There are two KS running in a coop mode.
They can easily communicate between each other via IP/ICMP but can't establish
GETVPN peer KS relationships.
I'm seeing the error:
"*Jul 16 19:39:44: %GDOI-3-COOP_KS_UNREACH: Cooperative KS 141.1.123.9
Unreachable in group GETVPN-GR"
And what is more important is that they can't negotiate IKE policy:
*Jul 16 19:40:24: %CRYPTO-4-IKE_DEFAULT_POLICY_ACCEPTED: IKE default policy was
matched and is being used.
I have absolutely identical IKE policy setup on both KS servers:
R1:
crypto isakmp policy 10
encr 3des
hash md5
authentication pre-share
crypto isakmp key CISCO123 address 143.1.123.0 255.255.255.0
crypto isakmp keepalive 15 periodic
R9:
crypto isakmp policy 10
encr 3des
hash md5
authentication pre-share
crypto isakmp key CISCO123 address 143.1.123.0 255.255.255.0
crypto isakmp keepalive 15 periodic
I see that their running IKE policies match what I have configured:
R1:
Global IKE policy
Protection suite of priority 10
encryption algorithm: Three key triple DES
hash algorithm: Message Digest 5
authentication method: Pre-Shared Key
Diffie-Hellman group: #1 (768 bit)
lifetime: 86400 seconds, no volume limit
Default protection suite
encryption algorithm: DES - Data Encryption Standard (56 bit keys).

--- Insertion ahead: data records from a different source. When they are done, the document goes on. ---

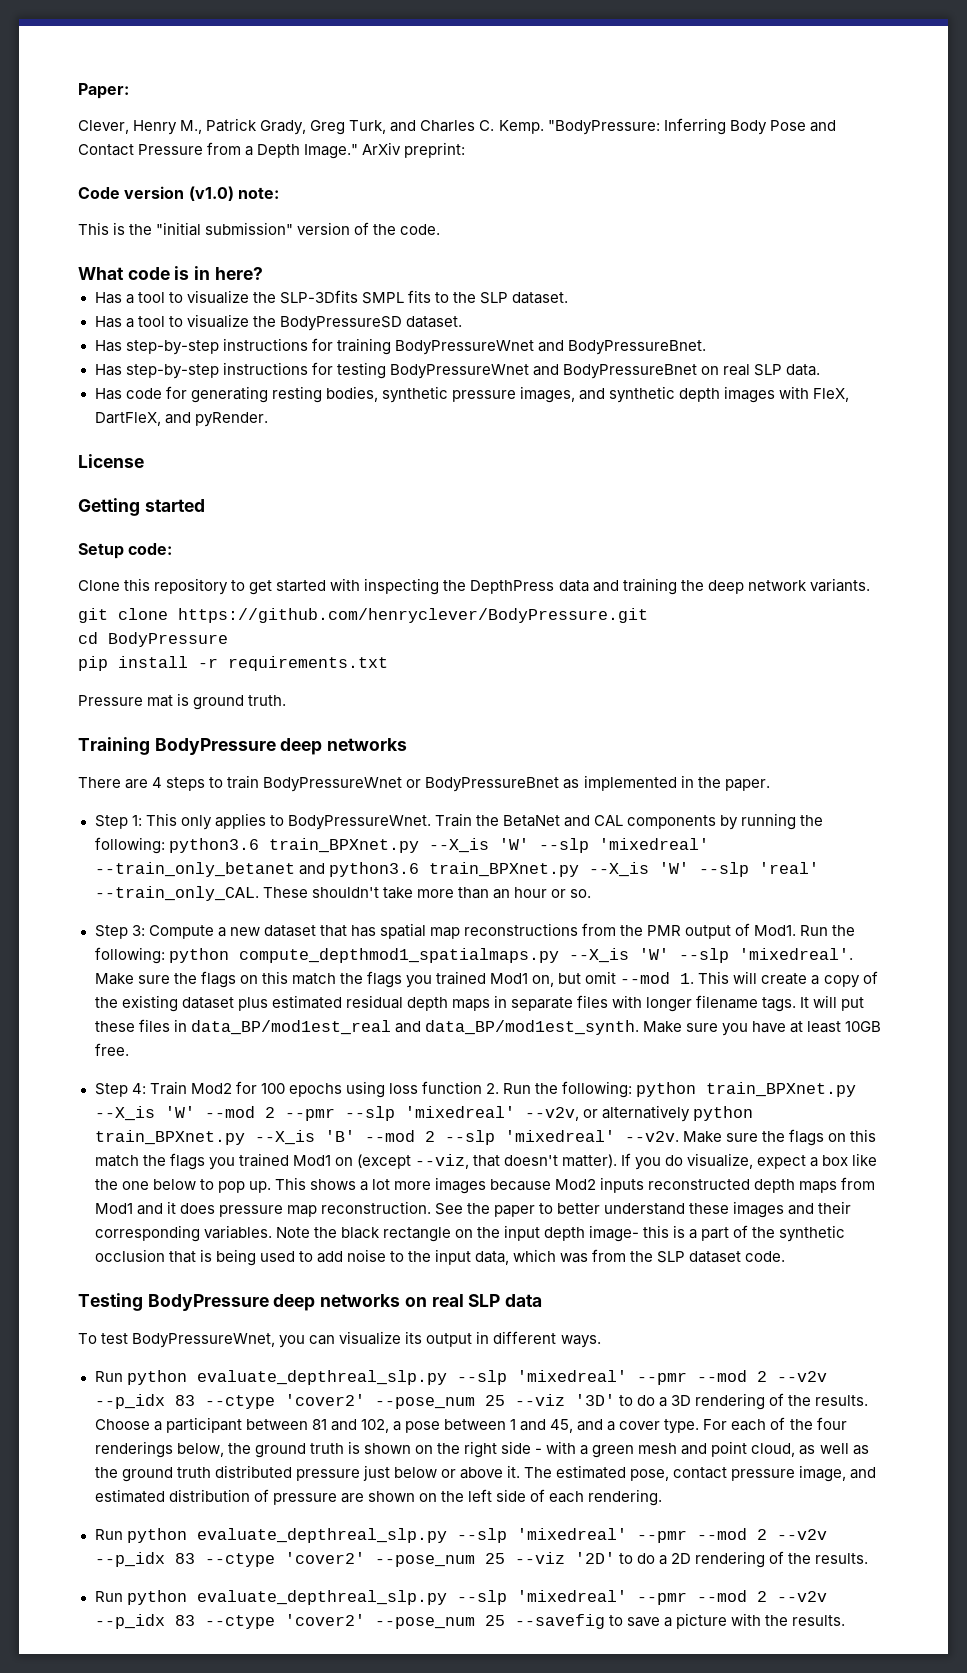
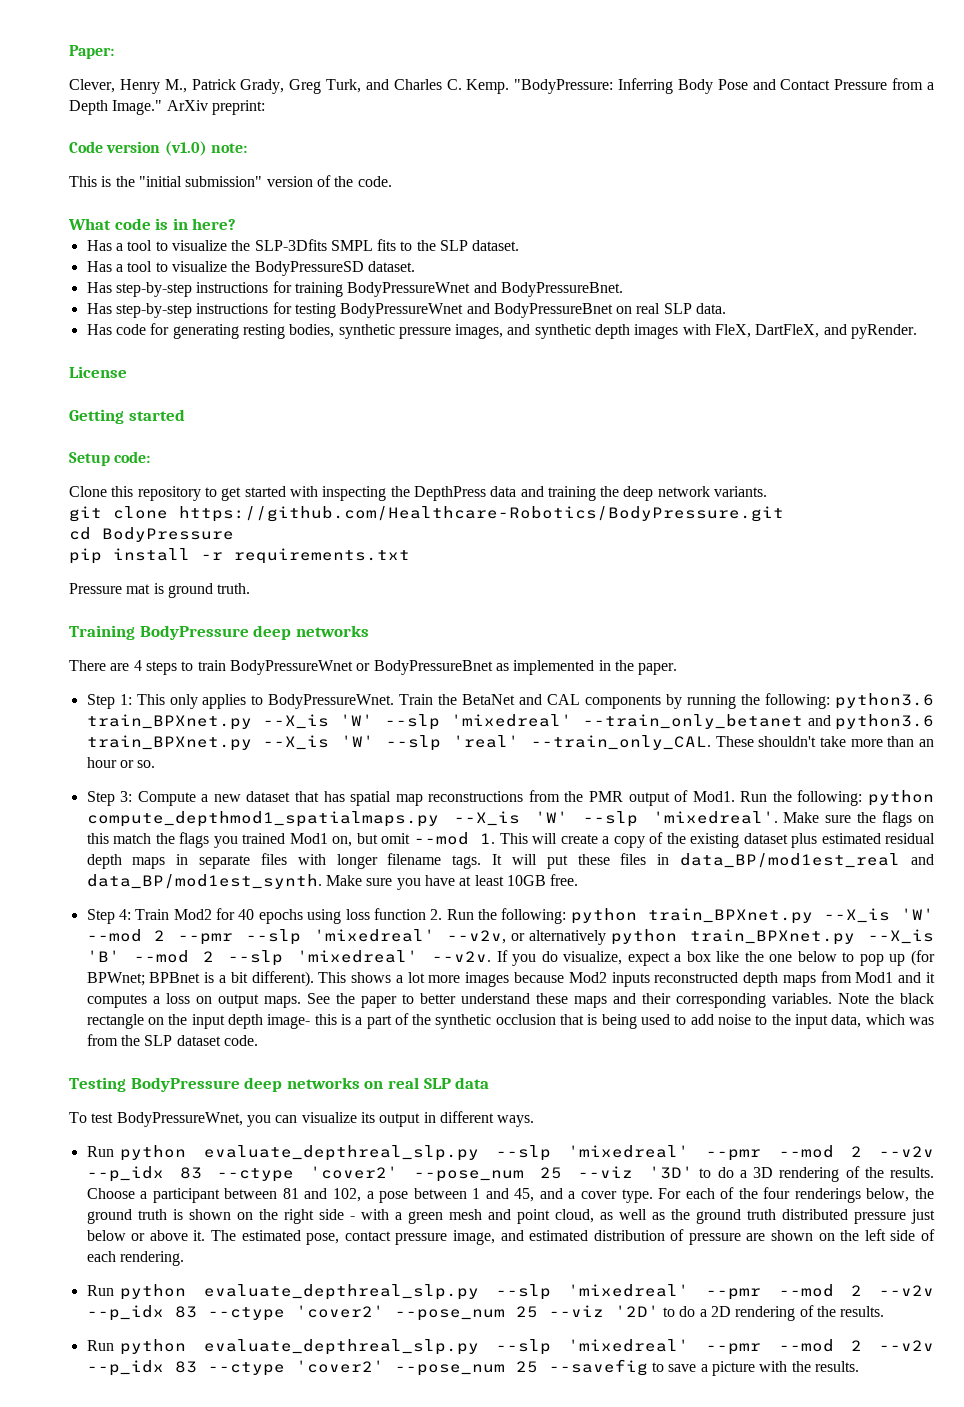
- git clone https://github.com/henryclever/BodyPressure.git
+ git clone https://github.com/Healthcare-Robotics/BodyPressure.git
- Step 4: Train Mod2 for 100 epochs using loss function 2. Run the following: python train_BPXnet.py --X_is 'W' --mod 2 --pmr --slp 'mixedreal' --v2v, or alternatively python train_BPXnet.py --X_is 'B' --mod 2 --slp 'mixedreal' --v2v.
+ Step 4: Train Mod2 for 40 epochs using loss function 2. Run the following: python train_BPXnet.py --X_is 'W' --mod 2 --pmr --slp 'mixedreal' --v2v, or alternatively python train_BPXnet.py --X_is 'B' --mod 2 --slp 'mixedreal' --v2v.
- Make sure the flags on this match the flags you trained Mod1 on (except --viz, that doesn't matter).
- If you do visualize, expect a box like the one below to pop up.
+ If you do visualize, expect a box like the one below to pop up (for BPWnet; BPBnet is a bit different).
- This shows a lot more images because Mod2 inputs reconstructed depth maps from Mod1 and it does pressure map reconstruction.
+ This shows a lot more images because Mod2 inputs reconstructed depth maps from Mod1 and it computes a loss on output maps.
- See the paper to better understand these images and their corresponding variables.
+ See the paper to better understand these maps and their corresponding variables.

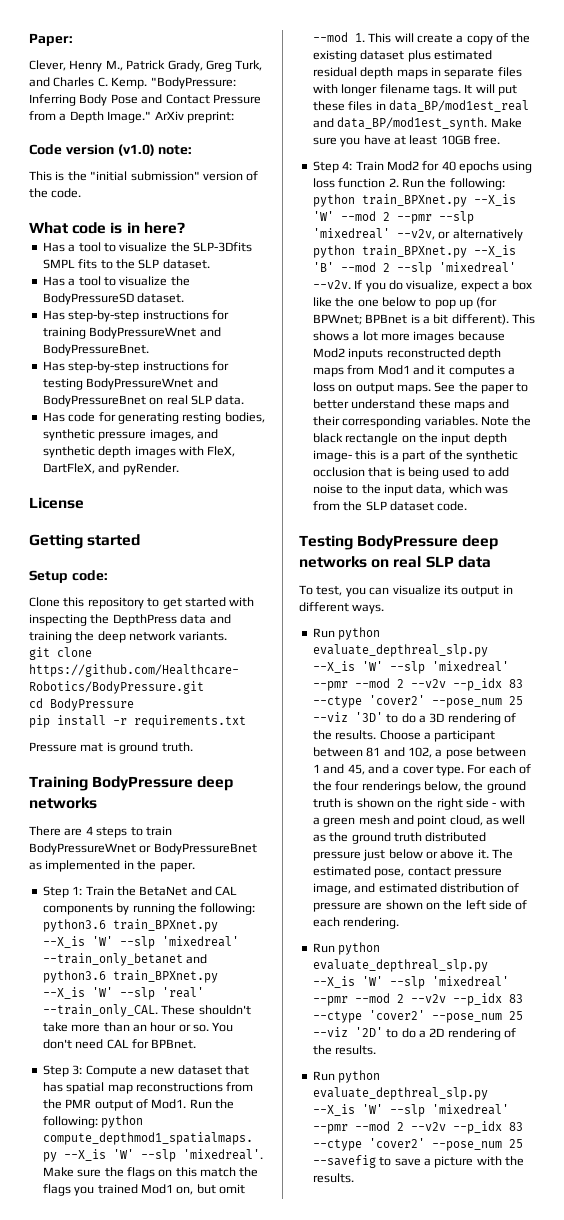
- Step 1: This only applies to BodyPressureWnet. Train the BetaNet and CAL components by running the following: python3.6 train_BPXnet.py --X_is 'W' --slp 'mixedreal' --train_only_betanet and python3.6 train_BPXnet.py --X_is 'W' --slp 'real' --train_only_CAL.
+ Step 1: Train the BetaNet and CAL components by running the following: python3.6 train_BPXnet.py --X_is 'W' --slp 'mixedreal' --train_only_betanet and python3.6 train_BPXnet.py --X_is 'W' --slp 'real' --train_only_CAL.
+ You don't need CAL for BPBnet.
- To test BodyPressureWnet, you can visualize its output in different ways.
+ To test, you can visualize its output in different ways.
- Run python evaluate_depthreal_slp.py --slp 'mixedreal' --pmr --mod 2 --v2v --p_idx 83 --ctype 'cover2' --pose_num 25 --viz '3D' to do a 3D rendering of the results.
+ Run python evaluate_depthreal_slp.py --X_is 'W' --slp 'mixedreal' --pmr --mod 2 --v2v --p_idx 83 --ctype 'cover2' --pose_num 25 --viz '3D' to do a 3D rendering of the results.
- Run python evaluate_depthreal_slp.py --slp 'mixedreal' --pmr --mod 2 --v2v --p_idx 83 --ctype 'cover2' --pose_num 25 --viz '2D' to do a 2D rendering of the results.
+ Run python evaluate_depthreal_slp.py --X_is 'W' --slp 'mixedreal' --pmr --mod 2 --v2v --p_idx 83 --ctype 'cover2' --pose_num 25 --viz '2D' to do a 2D rendering of the results.
- Run python evaluate_depthreal_slp.py --slp 'mixedreal' --pmr --mod 2 --v2v --p_idx 83 --ctype 'cover2' --pose_num 25 --savefig to save a picture with the results.
+ Run python evaluate_depthreal_slp.py --X_is 'W' --slp 'mixedreal' --pmr --mod 2 --v2v --p_idx 83 --ctype 'cover2' --pose_num 25 --savefig to save a picture with the results.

hash algorithm: Secure Hash Standard
authentication method: Rivest-Shamir-Adleman Signature
Diffie-Hellman group: #1 (768 bit)
lifetime: 86400 seconds, no volume limit
R9:
Global IKE policy
Protection suite of priority 10
encryption algorithm: Three key triple DES
hash algorithm: Message Digest 5
authentication method: Pre-Shared Key
Diffie-Hellman group: #1 (768 bit)
lifetime: 86400 seconds, no volume limit
Default protection suite
encryption algorithm: DES - Data Encryption Standard (56 bit keys).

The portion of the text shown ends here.